* ACTION ITEM *
Could you filter the listing for lines with the word "СОВЕРШИЛ" and return them?
+ + + +
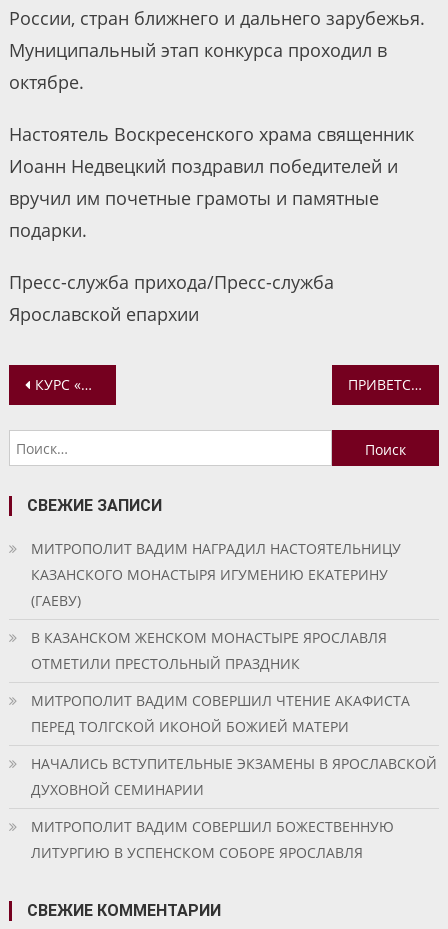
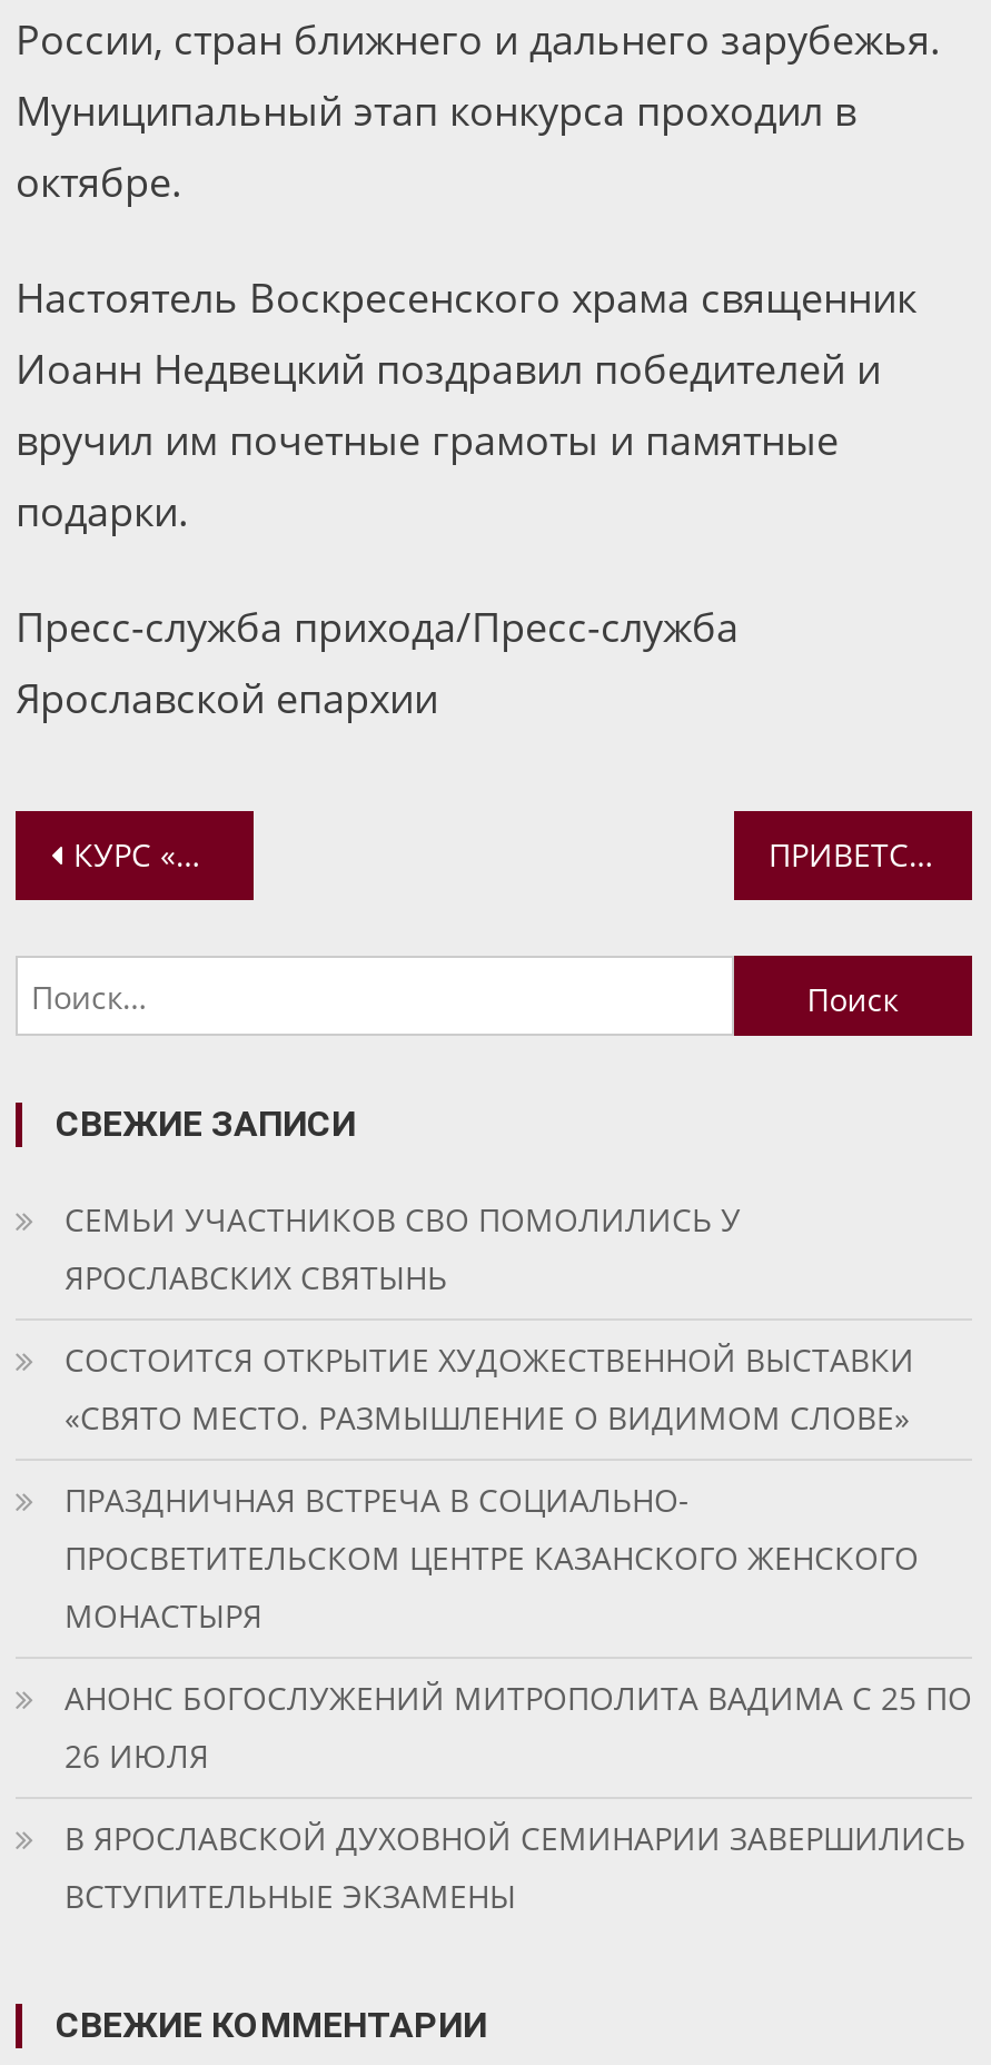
[31,539,401,610] МИТРОПОЛИТ ВАДИМ НАГРАДИЛ НАСТОЯТЕЛЬНИЦУ | КАЗАНСКОГО МОНАСТЫРЯ ИГУМЕНИЮ ЕКАТЕРИНУ | (ГАЕВУ) -> [65,1199,741,1300] СЕМЬИ УЧАСТНИКОВ СВО ПОМОЛИЛИСЬ У | ЯРОСЛАВСКИХ СВЯТЫНЬ
[31,628,387,673] В КАЗАНСКОМ ЖЕНСКОМ МОНАСТЫРЕ ЯРОСЛАВЛЯ | ОТМЕТИЛИ ПРЕСТОЛЬНЫЙ ПРАЗДНИК -> [65,1340,914,1440] СОСТОИТСЯ ОТКРЫТИЕ ХУДОЖЕСТВЕННОЙ ВЫСТАВКИ | «СВЯТО МЕСТО. РАЗМЫШЛЕНИЕ О ВИДИМОМ СЛОВЕ»
[31,691,410,736] МИТРОПОЛИТ ВАДИМ СОВЕРШИЛ ЧТЕНИЕ АКАФИСТА | ПЕРЕД ТОЛГСКОЙ ИКОНОЙ БОЖИЕЙ МАТЕРИ -> [65,1480,919,1638] ПРАЗДНИЧНАЯ ВСТРЕЧА В СОЦИАЛЬНО- | ПРОСВЕТИТЕЛЬСКОМ ЦЕНТРЕ КАЗАНСКОГО ЖЕНСКОГО | МОНАСТЫРЯ
[31,754,437,799] НАЧАЛИСЬ ВСТУПИТЕЛЬНЫЕ ЭКЗАМЕНЫ В ЯРОСЛАВСКОЙ | ДУХОВНОЙ СЕМИНАРИИ -> [65,1678,972,1778] АНОНС БОГОСЛУЖЕНИЙ МИТРОПОЛИТА ВАДИМА С 25 ПО | 26 ИЮЛЯ
[31,817,394,862] МИТРОПОЛИТ ВАДИМ СОВЕРШИЛ БОЖЕСТВЕННУЮ | ЛИТУРГИЮ В УСПЕНСКОМ СОБОРЕ ЯРОСЛАВЛЯ -> [65,1818,965,1918] В ЯРОСЛАВСКОЙ ДУХОВНОЙ СЕМИНАРИИ ЗАВЕРШИЛИСЬ | ВСТУПИТЕЛЬНЫЕ ЭКЗАМЕНЫ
+ + + +
* SOLUTION TO THE EXERCISE *
[31,691,410,736] МИТРОПОЛИТ ВАДИМ СОВЕРШИЛ ЧТЕНИЕ АКАФИСТА | ПЕРЕД ТОЛГСКОЙ ИКОНОЙ БОЖИЕЙ МАТЕРИ -> [65,1480,919,1638] ПРАЗДНИЧНАЯ ВСТРЕЧА В СОЦИАЛЬНО- | ПРОСВЕТИТЕЛЬСКОМ ЦЕНТРЕ КАЗАНСКОГО ЖЕНСКОГО | МОНАСТЫРЯ
[31,817,394,862] МИТРОПОЛИТ ВАДИМ СОВЕРШИЛ БОЖЕСТВЕННУЮ | ЛИТУРГИЮ В УСПЕНСКОМ СОБОРЕ ЯРОСЛАВЛЯ -> [65,1818,965,1918] В ЯРОСЛАВСКОЙ ДУХОВНОЙ СЕМИНАРИИ ЗАВЕРШИЛИСЬ | ВСТУПИТЕЛЬНЫЕ ЭКЗАМЕНЫ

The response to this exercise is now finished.